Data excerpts
****************************************
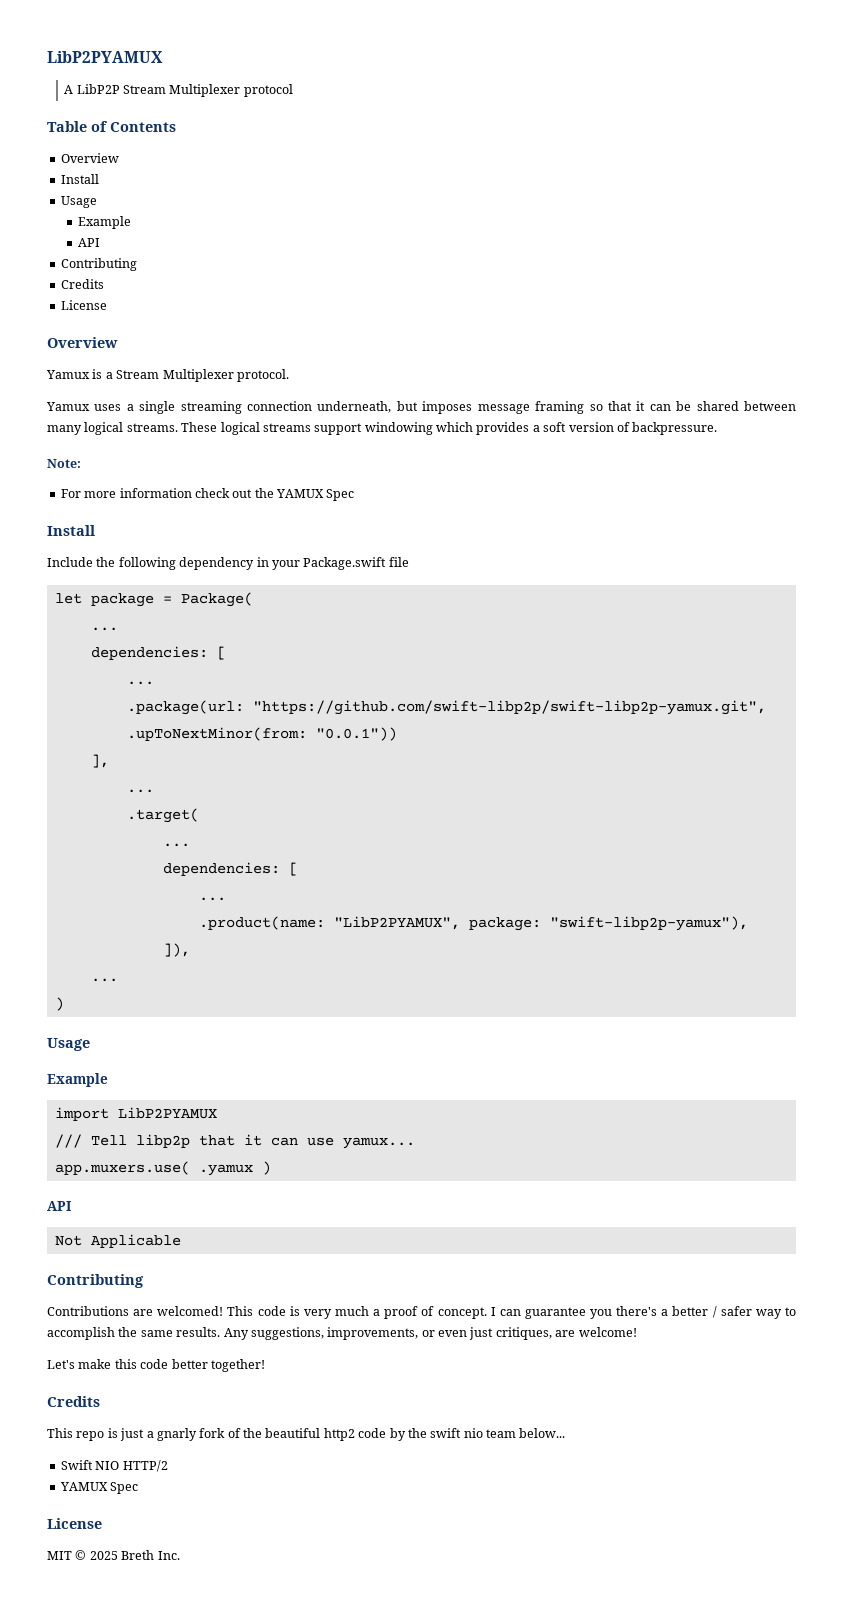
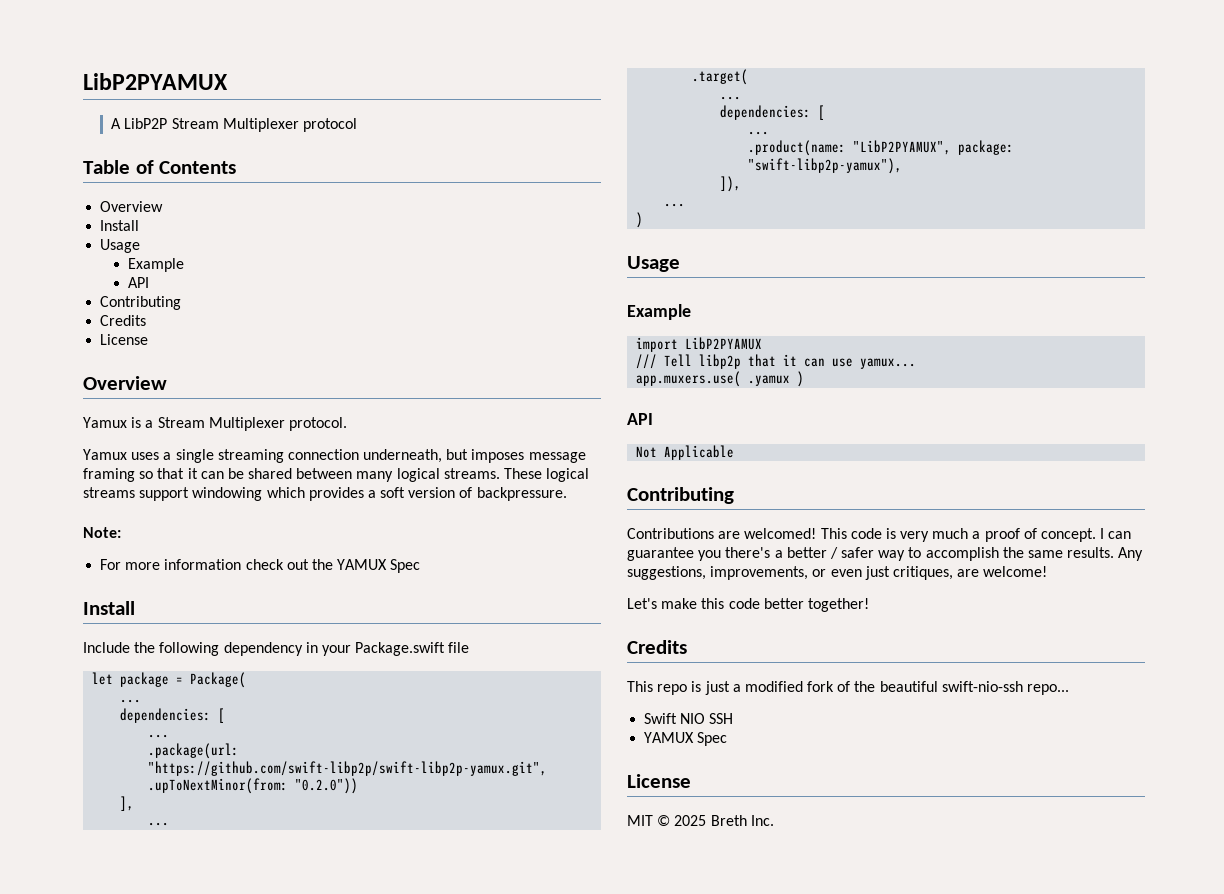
- .package(url: "https://github.com/swift-libp2p/swift-libp2p-yamux.git", .upToNextMinor(from: "0.0.1"))
+ .package(url: "https://github.com/swift-libp2p/swift-libp2p-yamux.git", .upToNextMinor(from: "0.2.0"))
- This repo is just a gnarly fork of the beautiful http2 code by the swift nio team below...
+ This repo is just a modified fork of the beautiful swift-nio-ssh repo...
- Swift NIO HTTP/2
+ Swift NIO SSH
****************************************
Task directions -> Search the entries for "This" and copy each matching line.

Exercise answer ->
- This repo is just a gnarly fork of the beautiful http2 code by the swift nio team below...
+ This repo is just a modified fork of the beautiful swift-nio-ssh repo...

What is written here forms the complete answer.